▸ EXERCISE DESCRIPTION
Every entry is to be returned exactly as it stands; the pictures are to be dropped.
#### LISTED RECORDS
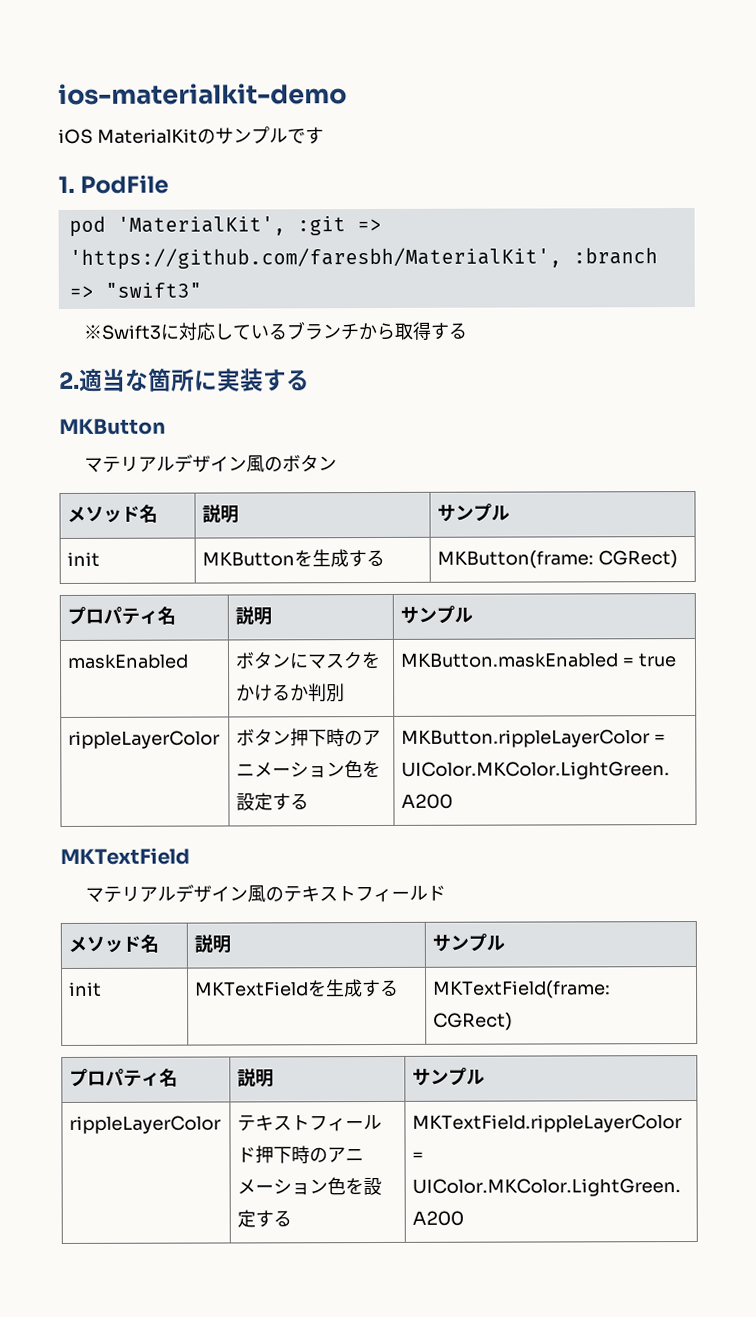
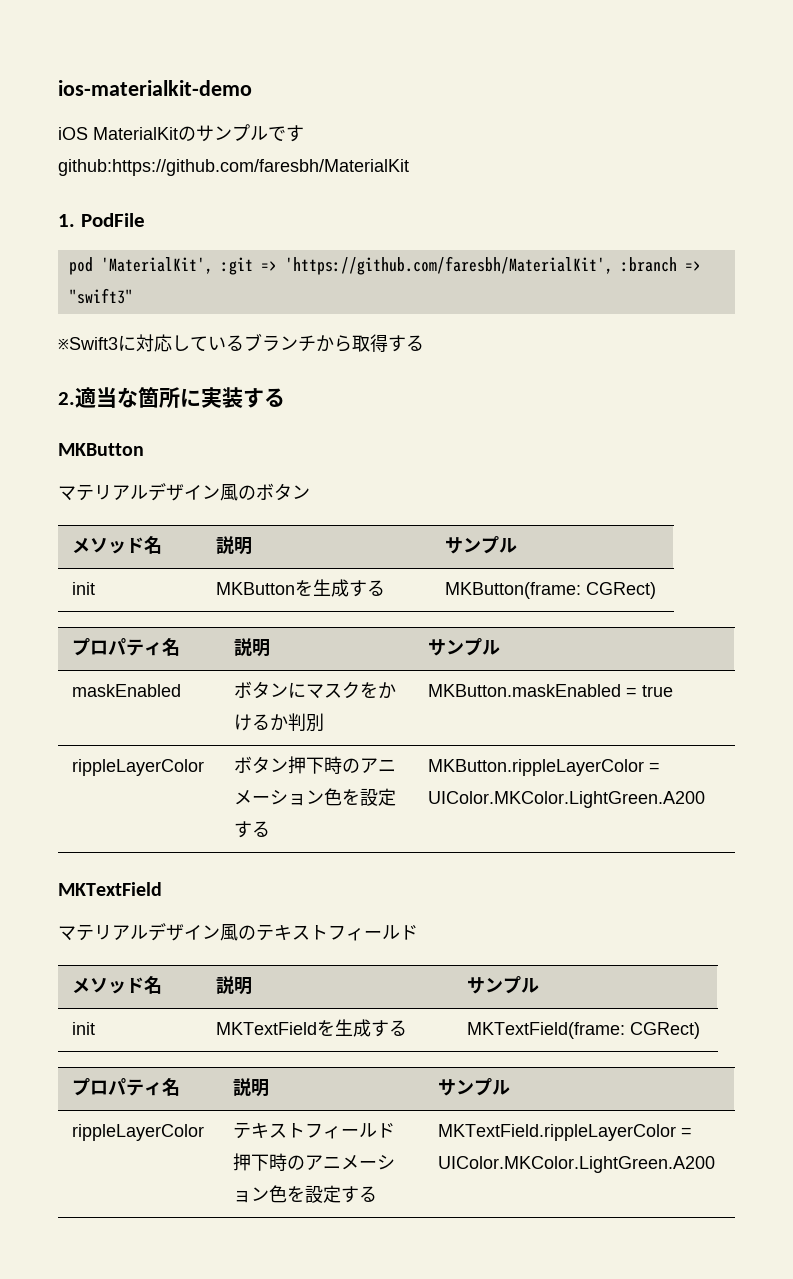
(324, 136) none -> [58,159,409,176] // github:https://github.com/faresbh/MaterialKit

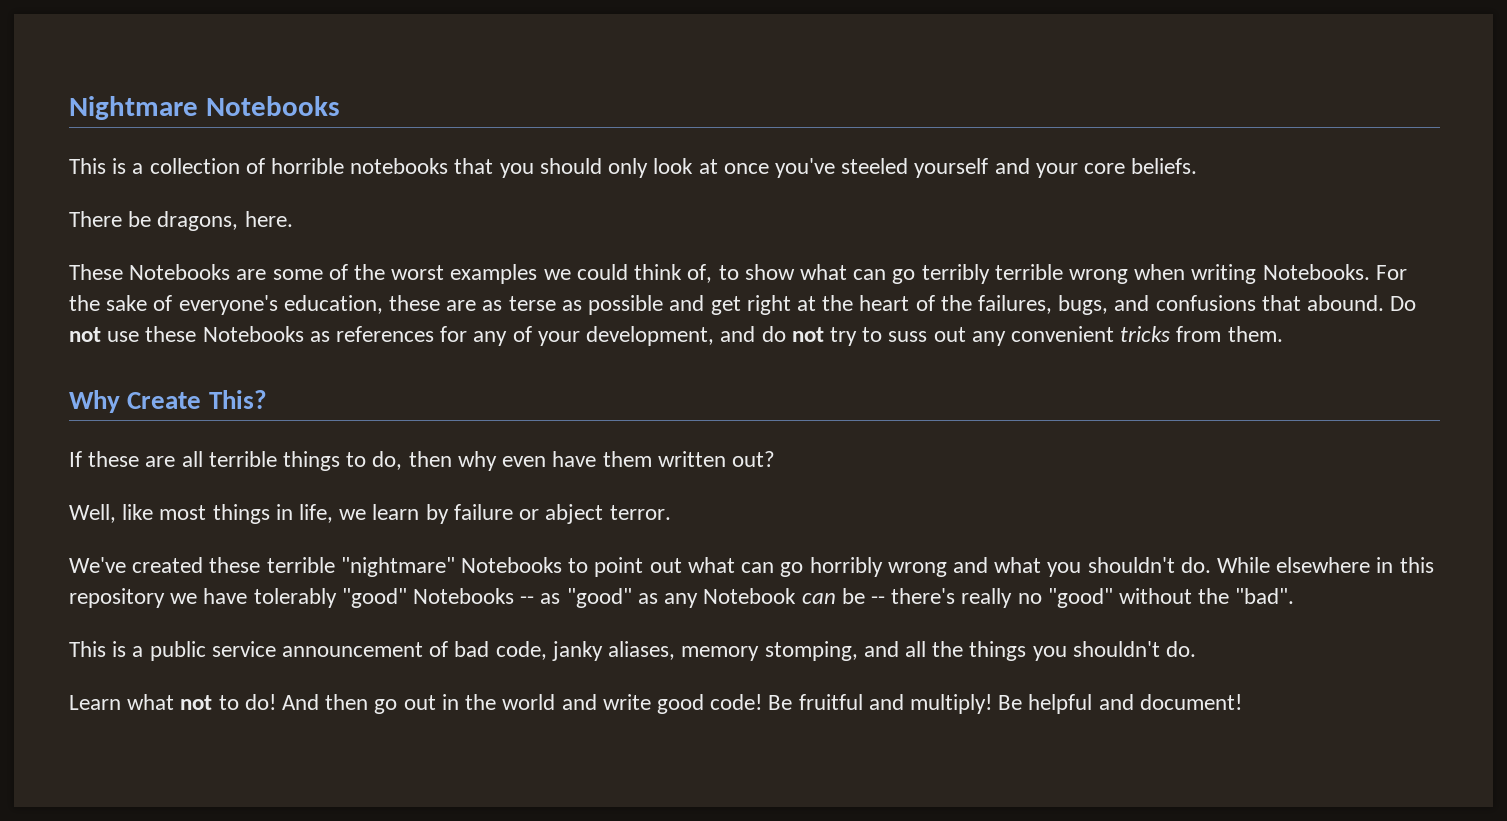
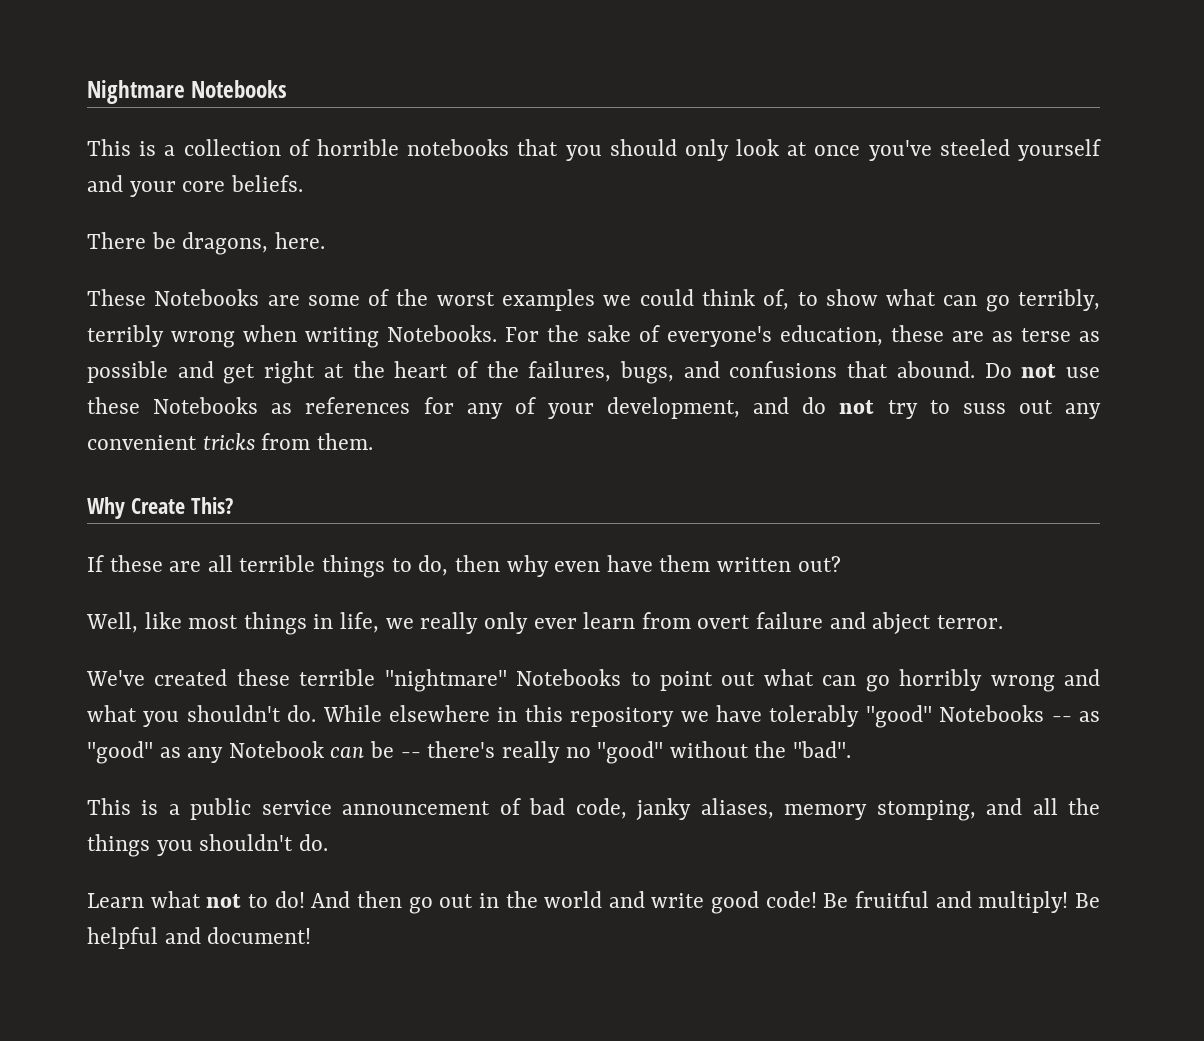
[921,264,1063,284] terribly terrible -> [1017,289,1100,311] [87,325,164,347] terribly, terribly
[372,504,540,524] learn by failure or -> [420,612,866,634] really only ever learn from overt failure and

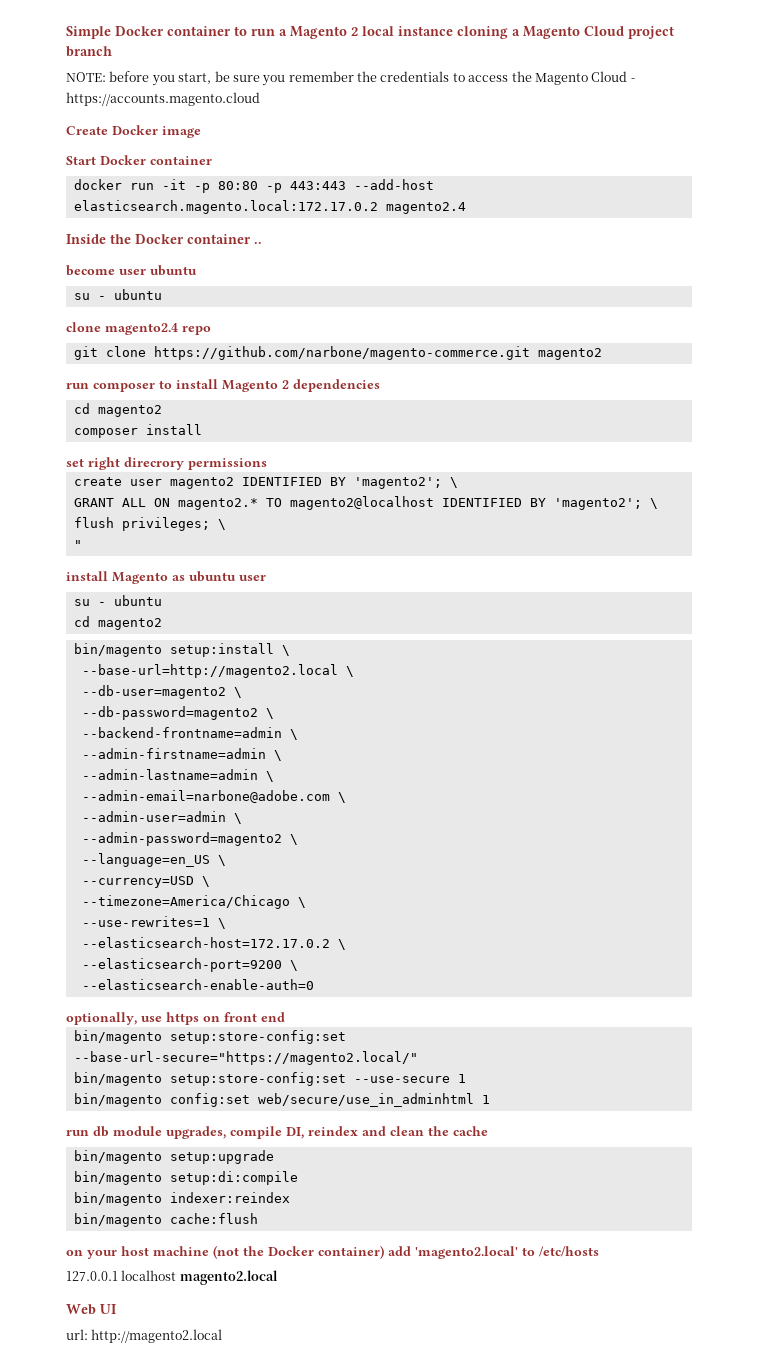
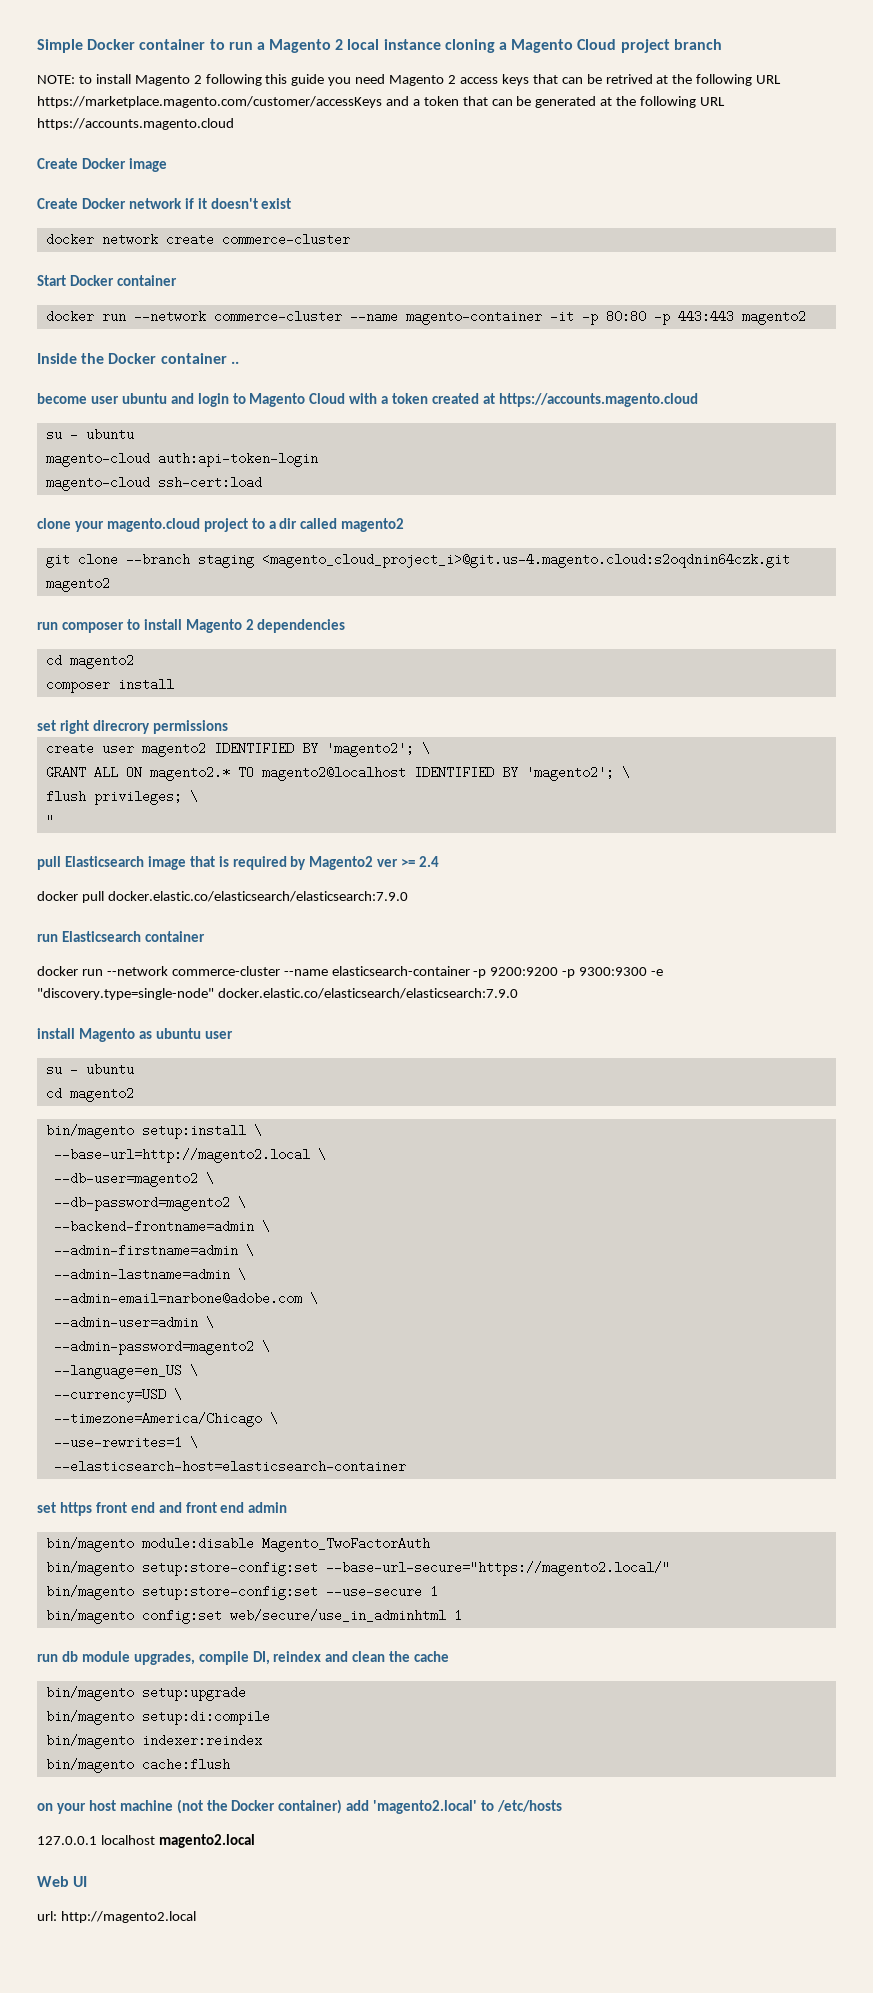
[109,71,635,86] [66,92,260,106] [66,125,201,138] before you start, be sure you remember the credentials to access the Magento Cloud - https://accounts.magento.cloud // Create Docker image -> [78,74,782,86] [37,96,726,108] [37,118,234,130] [37,158,167,172] [37,198,292,209] [45,233,350,246] to install Magento 2 following this guide you need Magento 2 access keys that can be retrived at the following URL https://marketplace.magento.com/customer/accessKeys and a token that can be generated at the following URL https://accounts.magento.cloud // Create Docker image // Create Docker network if it doesn't exist // docker network create commerce-cluster
(154, 186) none -> [133,310,542,325] --network commerce-cluster --name magento-container
[353,179,434,190] [73,200,466,214] --add-host elasticsearch.magento.local:172.17.0.2 magento2.4 -> [741,310,806,325] magento2
[73,289,162,300] [66,322,211,335] // su - ubuntu // clone magento2.4 repo -> [170,393,698,407] [45,428,134,441] [45,452,318,467] [45,476,262,491] [37,518,405,532] and login to Magento Cloud with a token created at https://accounts.magento.cloud // su - ubuntu // magento-cloud auth:api-token-login // magento-cloud ssh-cert:load // clone your magento.cloud project to a dir called magento2
[153,346,530,360] https://github.com/narbone/magento-commerce.git -> [125,553,790,568] --branch staging <magento_cloud_project_i>@git.us-4.magento.cloud:s2oqdnin64czk.git
(82, 544) none -> [37,856,440,870] [37,891,408,903] [37,931,205,942] [37,966,664,978] [37,988,518,1000] // pull Elasticsearch image that is required by Magento2 ver >= 2.4 // docker pull docker.elastic.co/elasticsearch/elasticsearch:7.9.0 // run Elasticsearch container // docker run --network commerce-cluster --name elasticsearch-container -p 9200:9200 -p 9300:9300 -e "discovery.type=single-node" docker.elastic.co/elasticsearch/elasticsearch:7.9.0
[81,937,346,950] [81,958,298,972] [81,979,314,990] [66,1012,285,1025] --elasticsearch-host=172.17.0.2 \ // --elasticsearch-port=9200 \ // --elasticsearch-enable-auth=0 // optionally, use https on front end -> [53,1460,406,1473] [37,1502,288,1516] [45,1537,430,1552] --elasticsearch-host=elasticsearch-container // set https front end and front end admin // bin/magento module:disable Magento_TwoFactorAuth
########
▸ SOLUTION
(324, 136) none -> [58,159,409,176] // github:https://github.com/faresbh/MaterialKit

[921,264,1063,284] terribly terrible -> [1017,289,1100,311] [87,325,164,347] terribly, terribly
[372,504,540,524] learn by failure or -> [420,612,866,634] really only ever learn from overt failure and

[109,71,635,86] [66,92,260,106] [66,125,201,138] before you start, be sure you remember the credentials to access the Magento Cloud - https://accounts.magento.cloud // Create Docker image -> [78,74,782,86] [37,96,726,108] [37,118,234,130] [37,158,167,172] [37,198,292,209] [45,233,350,246] to install Magento 2 following this guide you need Magento 2 access keys that can be retrived at the following URL https://marketplace.magento.com/customer/accessKeys and a token that can be generated at the following URL https://accounts.magento.cloud // Create Docker image // Create Docker network if it doesn't exist // docker network create commerce-cluster
(154, 186) none -> [133,310,542,325] --network commerce-cluster --name magento-container
[353,179,434,190] [73,200,466,214] --add-host elasticsearch.magento.local:172.17.0.2 magento2.4 -> [741,310,806,325] magento2
[73,289,162,300] [66,322,211,335] // su - ubuntu // clone magento2.4 repo -> [170,393,698,407] [45,428,134,441] [45,452,318,467] [45,476,262,491] [37,518,405,532] and login to Magento Cloud with a token created at https://accounts.magento.cloud // su - ubuntu // magento-cloud auth:api-token-login // magento-cloud ssh-cert:load // clone your magento.cloud project to a dir called magento2
[153,346,530,360] https://github.com/narbone/magento-commerce.git -> [125,553,790,568] --branch staging <magento_cloud_project_i>@git.us-4.magento.cloud:s2oqdnin64czk.git
(82, 544) none -> [37,856,440,870] [37,891,408,903] [37,931,205,942] [37,966,664,978] [37,988,518,1000] // pull Elasticsearch image that is required by Magento2 ver >= 2.4 // docker pull docker.elastic.co/elasticsearch/elasticsearch:7.9.0 // run Elasticsearch container // docker run --network commerce-cluster --name elasticsearch-container -p 9200:9200 -p 9300:9300 -e "discovery.type=single-node" docker.elastic.co/elasticsearch/elasticsearch:7.9.0
[81,937,346,950] [81,958,298,972] [81,979,314,990] [66,1012,285,1025] --elasticsearch-host=172.17.0.2 \ // --elasticsearch-port=9200 \ // --elasticsearch-enable-auth=0 // optionally, use https on front end -> [53,1460,406,1473] [37,1502,288,1516] [45,1537,430,1552] --elasticsearch-host=elasticsearch-container // set https front end and front end admin // bin/magento module:disable Magento_TwoFactorAuth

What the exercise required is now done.